J'ai toujours eu une tendance vers la simplicité, la souciance environnementale et l'esprit de respect de ce qui ne nous appartient pas. J'ai lu dernièrement le livre Less is More (de Cecile Andrews et Wanda Urbanska), un recueil de textes de multiples collaborateurs sur la simplicité. Plus je lis, plus je me rappelle de mon progrès jusqu'à maintenant.

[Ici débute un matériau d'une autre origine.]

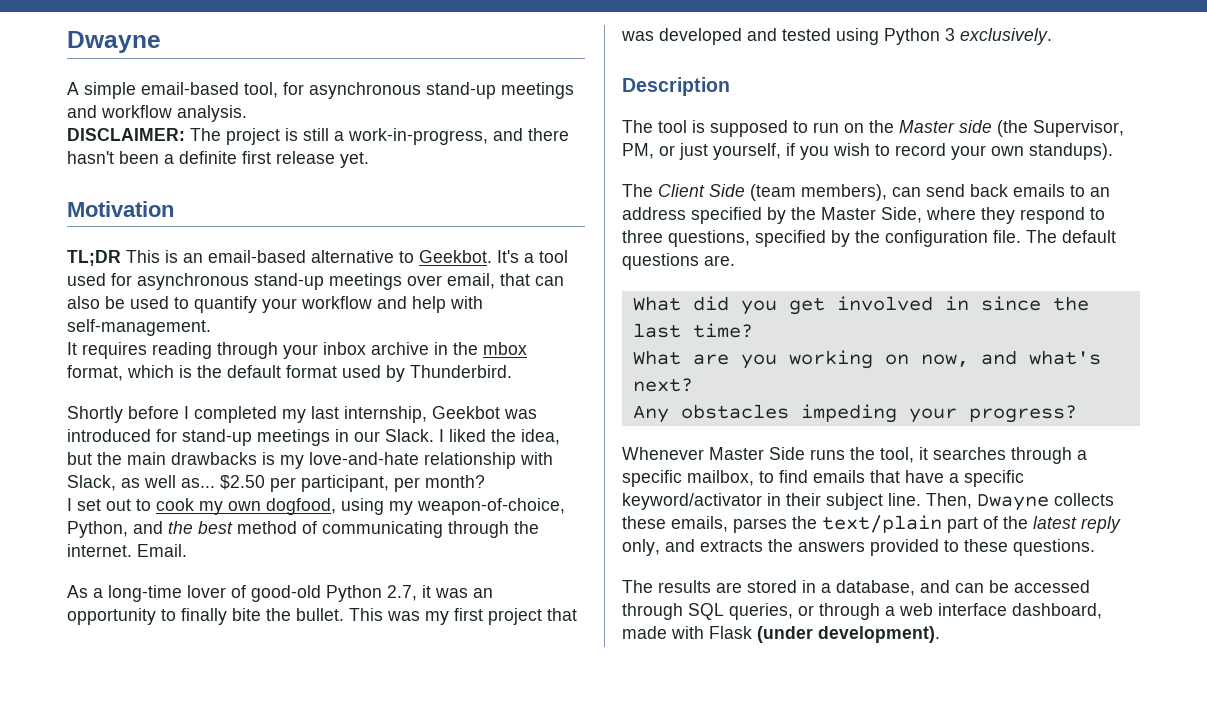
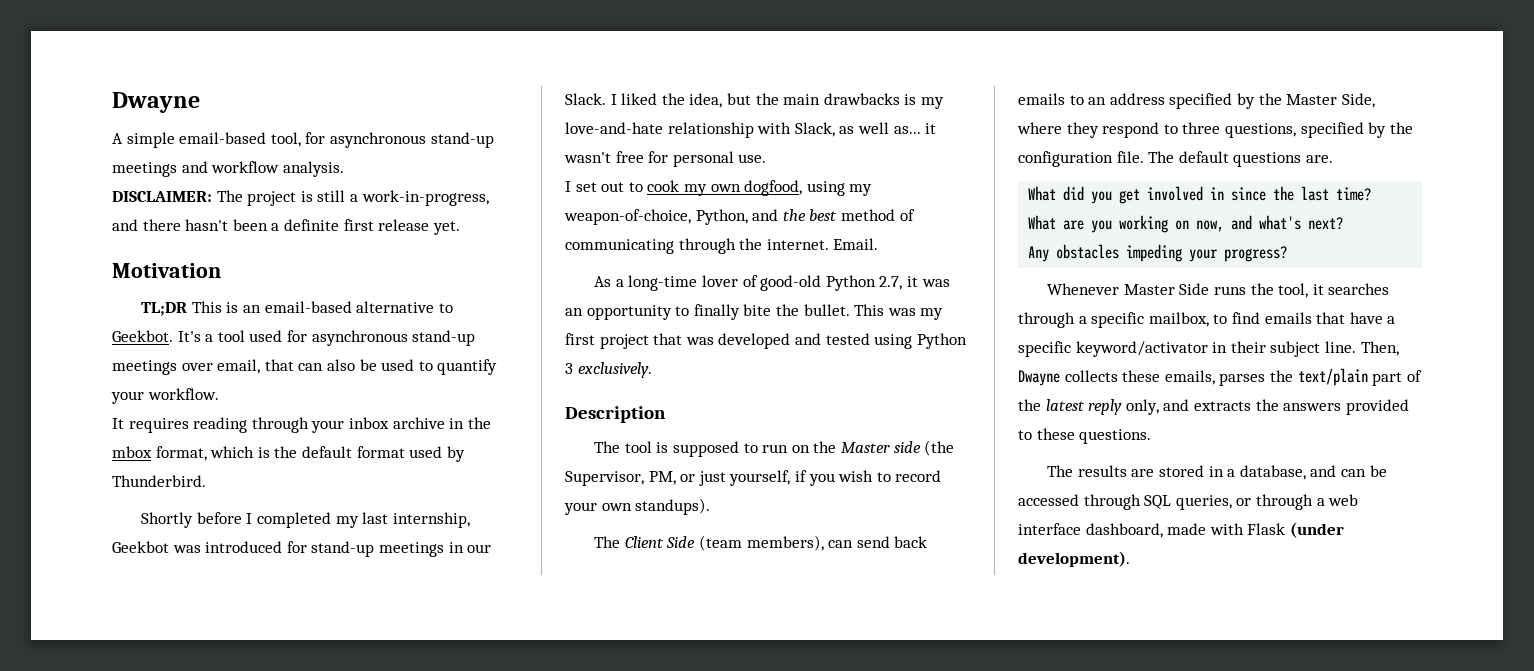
- It's a tool used for asynchronous stand-up meetings over email, that can also be used to quantify your workflow and help with self-management.
+ It's a tool used for asynchronous stand-up meetings over email, that can also be used to quantify your workflow.
- I liked the idea, but the main drawbacks is my love-and-hate relationship with Slack, as well as... $2.50 per participant, per month?
+ I liked the idea, but the main drawbacks is my love-and-hate relationship with Slack, as well as... it wasn't free for personal use.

À bien y penser, très tôt, j'avais une tendance vers la simplciité :

  • Je refusais des cadeaux de Noël par prétexte que j'en n'avais pas vraiment besoin;
  • Je ne voyais pas la nécessité de participer à un large spectre d'activités et de clubs, préférant me concentrer sur peu, mais m'y consacrer pleinement;
  • Mon grand-père m'a transmit (de manière posthume) la valeur du temps et le respect qu'on lui doit;

À bien y penser, très jeune, la souciance environnementale faisait parti de ma vision :

  • Je ne soutenais pas de voir une fontaine utiliser de l'eau à profusion (que je croyais gaspillé à tout jamais);
  • J'ai toujours voulu repousser l'achat si symbolique d'une première voiture (rituel sacré dans une vie de banlieusard);
  • Je trouvais incensé, durant les mois de l'été, de chauffer l'eau de la piscine et de refroidir la maison avec un système d'air climatisé;
  • Je ne comprenais pas pourquoi, à mon âge, l'utilisation du vélo allait de soi alors que à leur âge, les adultes n'en utilisaient jamais et se servait de cette grosse chose, une voiture.

Il me semble que le monde idéalisé quand on est jeune se transforme en un monde de commodité axé sur en faire toujours davantage sans regard sur les impacts à court ou long terme.